Genealogy Trails


Early Delaware History

It was one of the original Thirteen Colonies and is known as the "First State" as it was the first to ratify the United States Constitution.

Discovered by Henry Hudson in 1609, while sailing under the Dutch flag. The following year, Capt. Samuel Argall of Virginia named the state for his colony's governor, Thomas West, Baron De La Warr. The Dutch were the first Europeans to settle in present day Delaware by establishing a trading post at Zwaanendael, near the site of Lewes in 1631. Within a year all the settlers were killed in a dispute with Native Americans. In 1638 a Swedish trading post and colony (New Sweden) was established at Fort Christina (now in Wilmington) by the Dutchman Peter Minuit at the head of a group of Swedes, Finns and Dutch. Meanwhile, the Dutch established a new fort in 1651 at present day New Castle, under the leadership of New Netherlands' Governor Peter Stuyvesant. In 1655 New Sweden fell to the Dutch forces led under Gov. Stuyvesant, and it was incorporated into the Dutch New Netherlands.

Only nine years later, in 1664, the Dutch were themselves forcibly removed by a British expedition under the direction of James, the Duke of York. Fighting off a prior claim by Cæcilius Calvert, 2nd Baron Baltimore, Proprietor of Maryland, the Duke passed his somewhat dubious ownership on to William Penn in 1682. Penn badly wanted an outlet to the sea for his Pennsylvania province and leased what were now known as the "Lower Counties on the Delaware" from the Duke.

Semi-autonomous after 1704, Delaware fought as a separate state in the American Revolution and became the first state to ratify the Constitution in 1787.

Penn established representative government and briefly combined his two possessions under one General Assembly in 1682. However, by 1704 the Province of Pennsylvania had grown so much, their representatives wanted to make decisions without the assent of the Lower Counties and the two groups of representatives began meeting on their own, one at Philadelphia, and the other at New Castle. Penn and his heirs remained the Proprietors of both and always appointed the same person Deputy Governor for their Province of Pennsylvania and their territory of the Lower Counties.
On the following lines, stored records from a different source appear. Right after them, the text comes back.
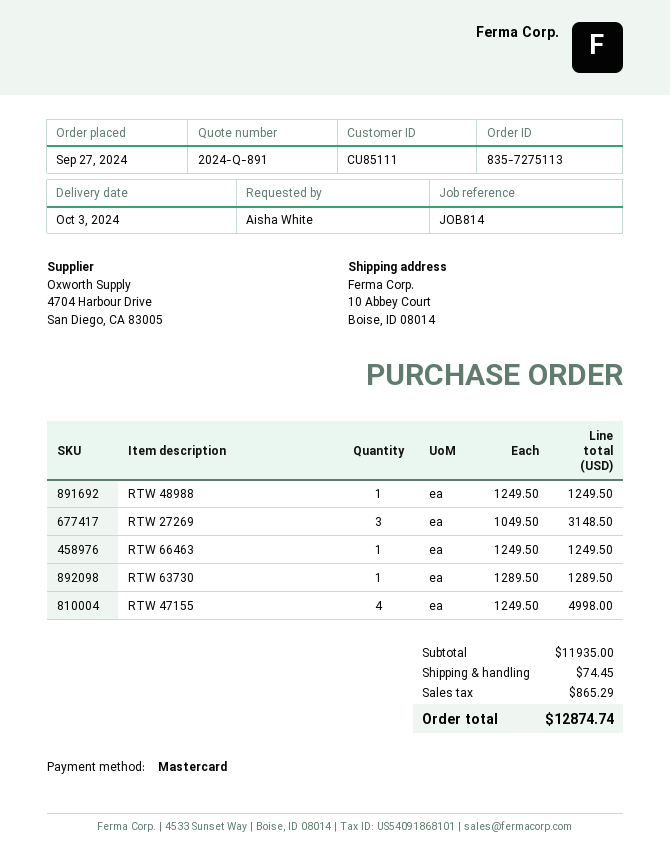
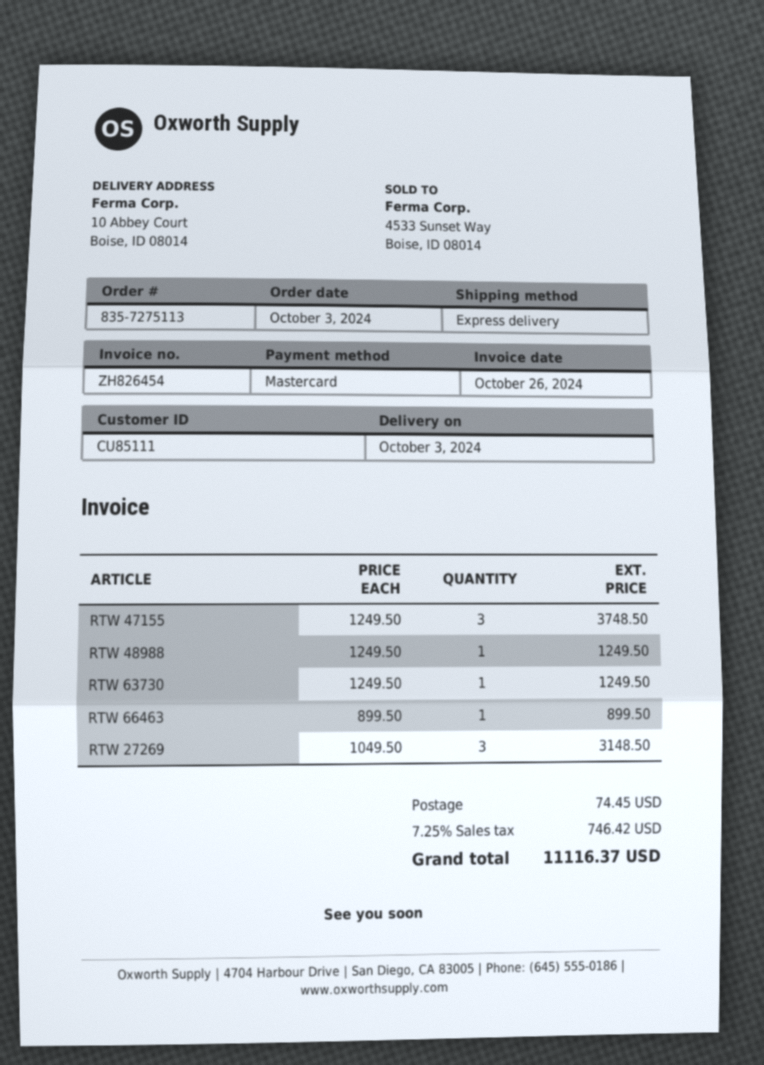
order date: 2024-09-27 -> 2024-10-03
RTW 66463: 1 x 1249.50 = 1249.50 -> 1 x 899.50 = 899.50
RTW 63730: 1 x 1289.50 = 1289.50 -> 1 x 1249.50 = 1249.50
RTW 47155: 4 x 1249.50 = 4998.00 -> 3 x 1249.50 = 3748.50
tax: 865.29 -> 746.42
total: 12874.74 -> 11116.37

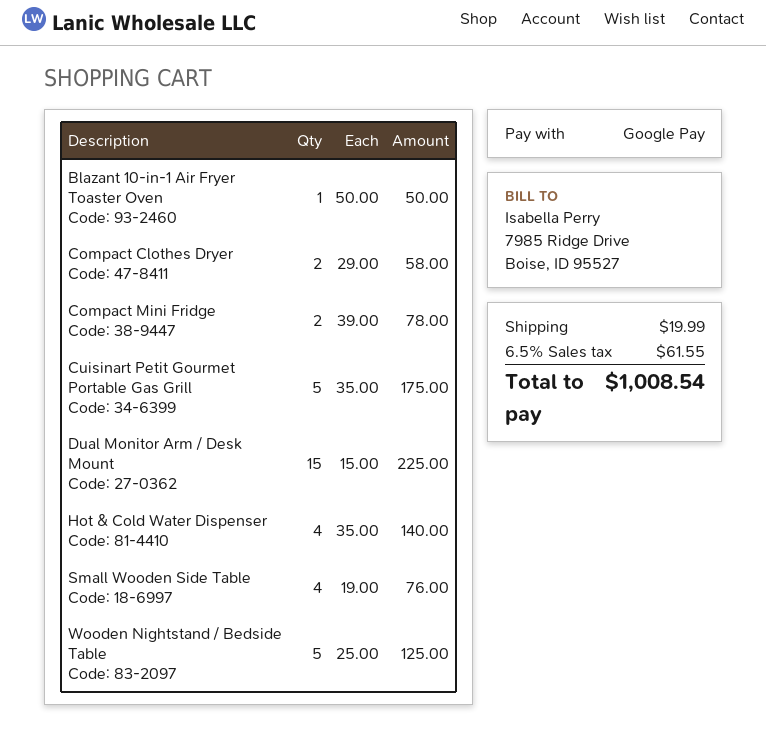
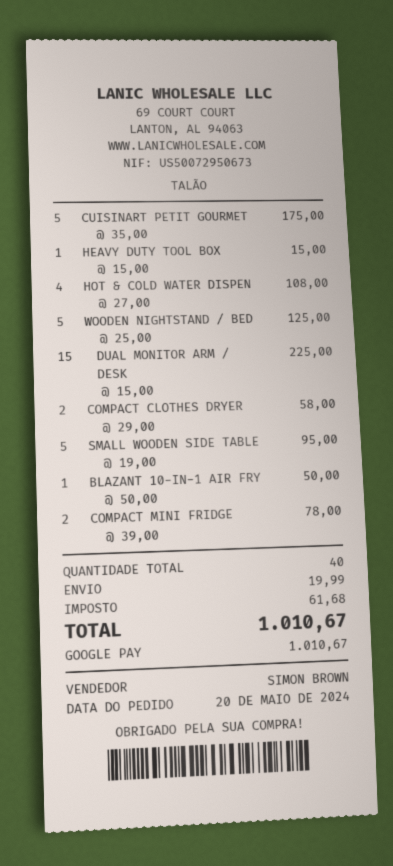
Hot & Cold Water Dispenser: 4 x 35.00 = 140.00 -> 4 x 27.00 = 108.00
Small Wooden Side Table: 4 x 19.00 = 76.00 -> 5 x 19.00 = 95.00
HEAVY DUTY TOOL BOX: none -> 1 x 15.00 = 15.00
tax: 61.55 -> 61.68
total: 1008.54 -> 1010.67

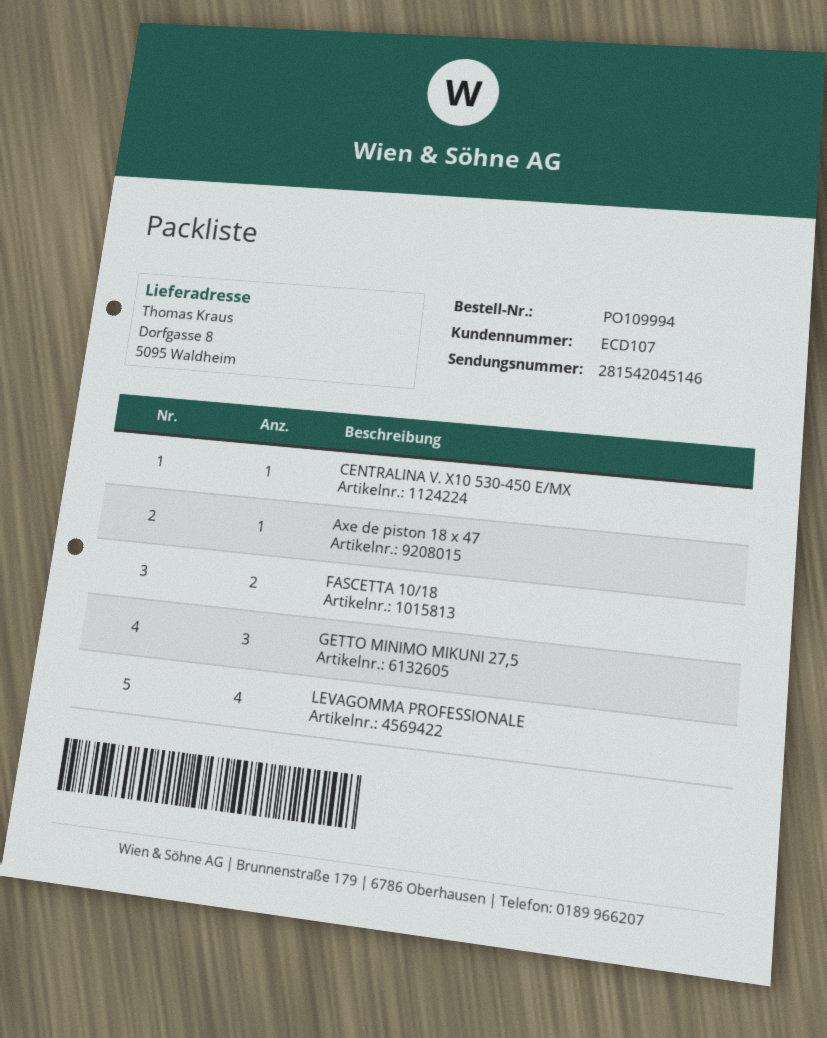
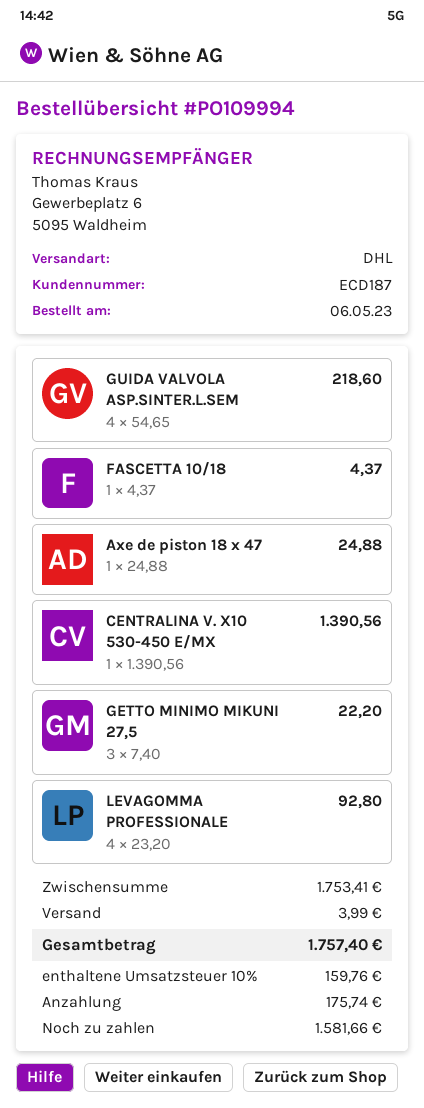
customer number: ECD107 -> ECD187
FASCETTA 10/18: 2 -> 1
GUIDA VALVOLA ASP.SINTER.L.SEM: none -> 4

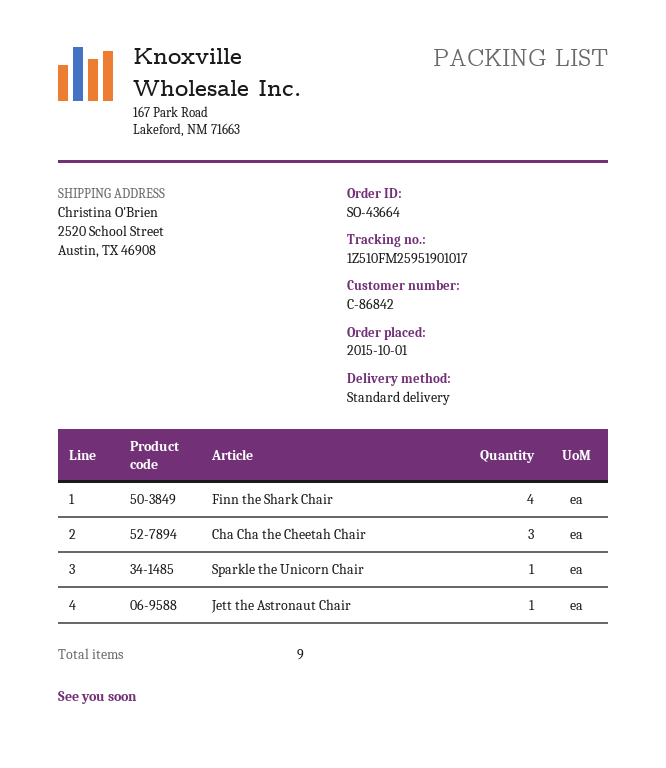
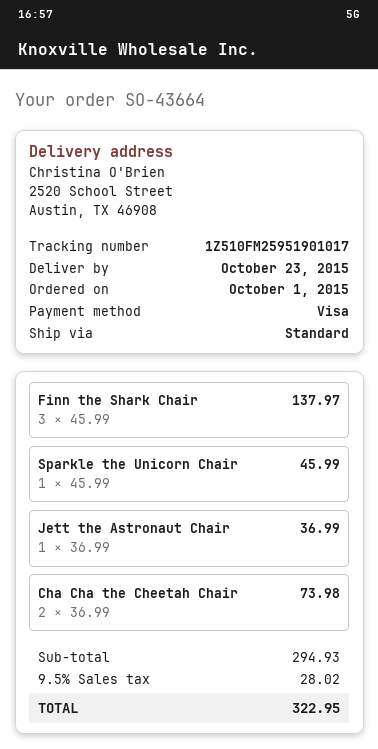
Finn the Shark Chair: 4 -> 3
Cha Cha the Cheetah Chair: 3 -> 2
The town of New Castle, a port on the Delaware River, became the colonial capital of the "Three Lower Counties" (Delaware) in 1704. They remained a part of Pennsylvania until 1776 when economic, cultural, and political differences fostered a permanent separation.
The capital was moved from New Castle to Dover in 1777.

Native American History
Before Delaware was settled by Europeans, the area was home to the Eastern Algonquian tribes known as the Unami Lenape or Delaware, throughout the Delaware valley, and the Nanticoke along the rivers leading into the Chesapeake Bay. The Unami Lenape in the Delaware valley were closely related to Munsee Lenape tribes along the Hudson River. They had a settled hunting and agricultural society, and they rapidly became middlemen in an increasingly frantic fur trade with their ancient enemy, the Minqua or Susquehannock. With the loss of their lands on the Delaware River and the destruction of the Minqua by the Iroquois of the Five Nations in the 1670's, the remnants of the Lenape left the region and moved over the Alleghany Mountains by the mid 18th century. Delaware is also the name of a Native American group (called in their own name Lenni Lenape) that was very influential in the dawning days of the United States. A band of the Nanticoke tribe of Indians still remains in Sussex County.